* [BRIEF]:
Only the text belongs in the copy. Transcribe the data exactly and drop any pictures.
>>>>
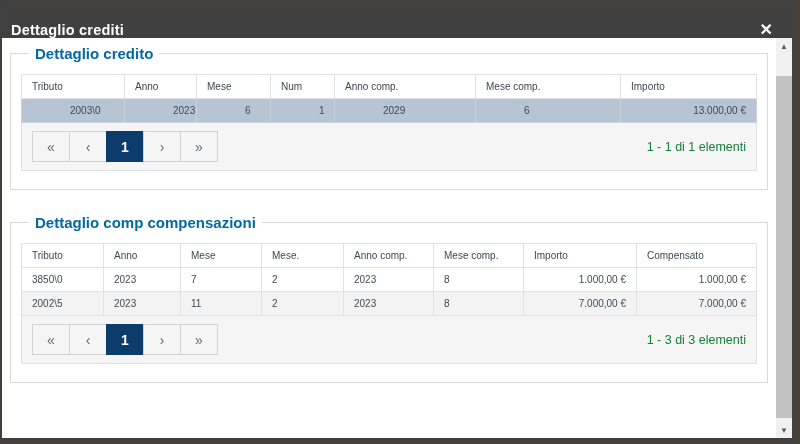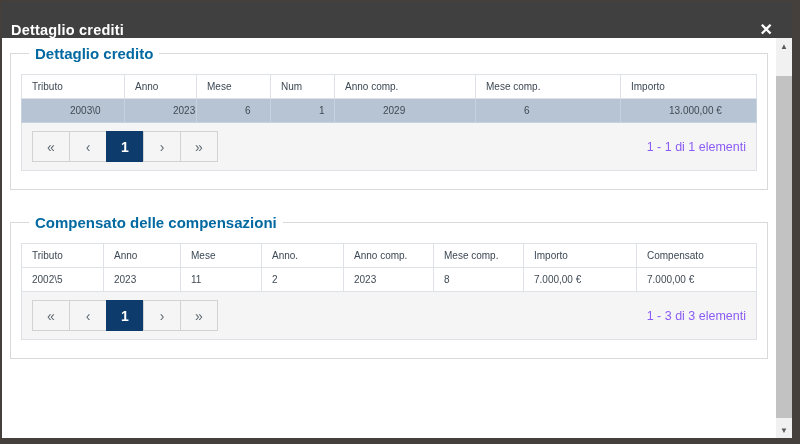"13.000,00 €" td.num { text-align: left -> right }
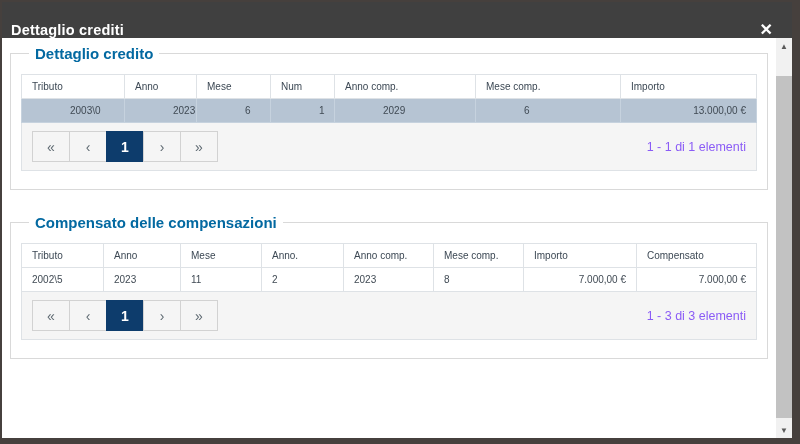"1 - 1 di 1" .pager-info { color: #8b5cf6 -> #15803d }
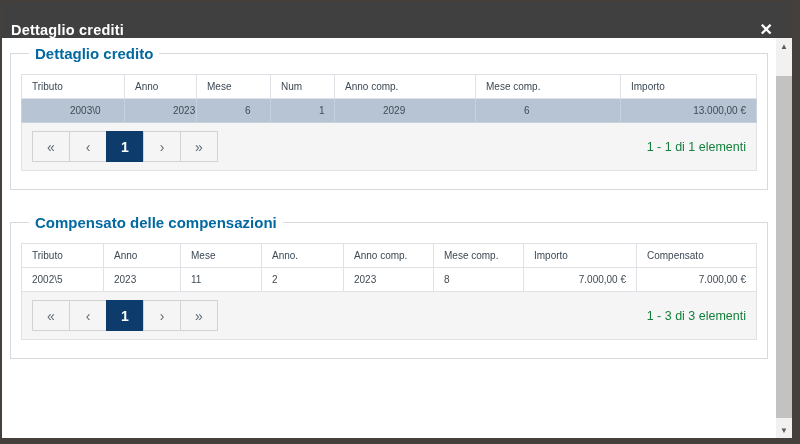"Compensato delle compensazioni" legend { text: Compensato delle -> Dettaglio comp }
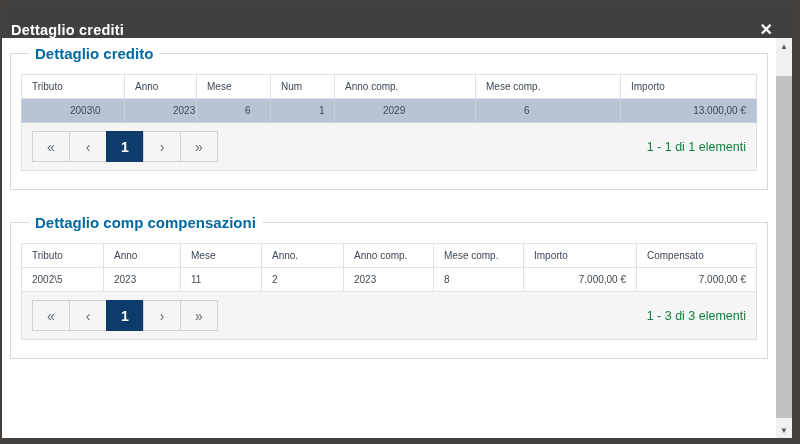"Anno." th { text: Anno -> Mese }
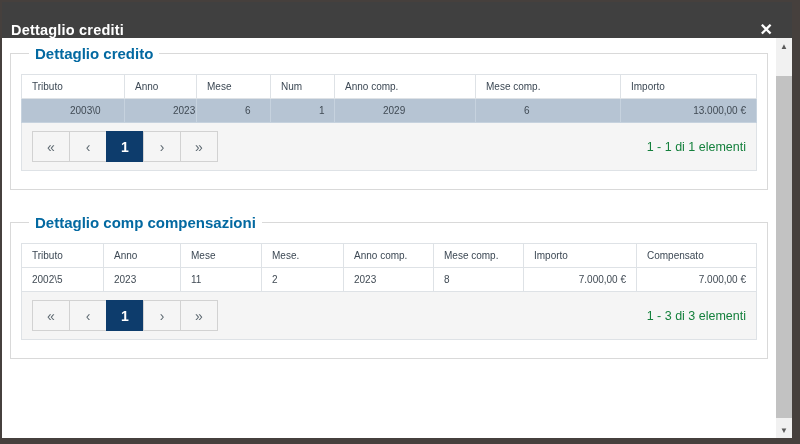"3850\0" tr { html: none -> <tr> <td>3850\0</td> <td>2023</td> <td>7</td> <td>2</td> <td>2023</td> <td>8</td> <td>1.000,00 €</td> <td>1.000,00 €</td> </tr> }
<<<<
* [ANSWER FOR THIS EXERCISE]:
"13.000,00 €" td.num { text-align: left -> right }
"1 - 1 di 1" .pager-info { color: #8b5cf6 -> #15803d }
"Compensato delle compensazioni" legend { text: Compensato delle -> Dettaglio comp }
"Anno." th { text: Anno -> Mese }
"3850\0" tr { html: none -> <tr> <td>3850\0</td> <td>2023</td> <td>7</td> <td>2</td> <td>2023</td> <td>8</td> <td>1.000,00 €</td> <td>1.000,00 €</td> </tr> }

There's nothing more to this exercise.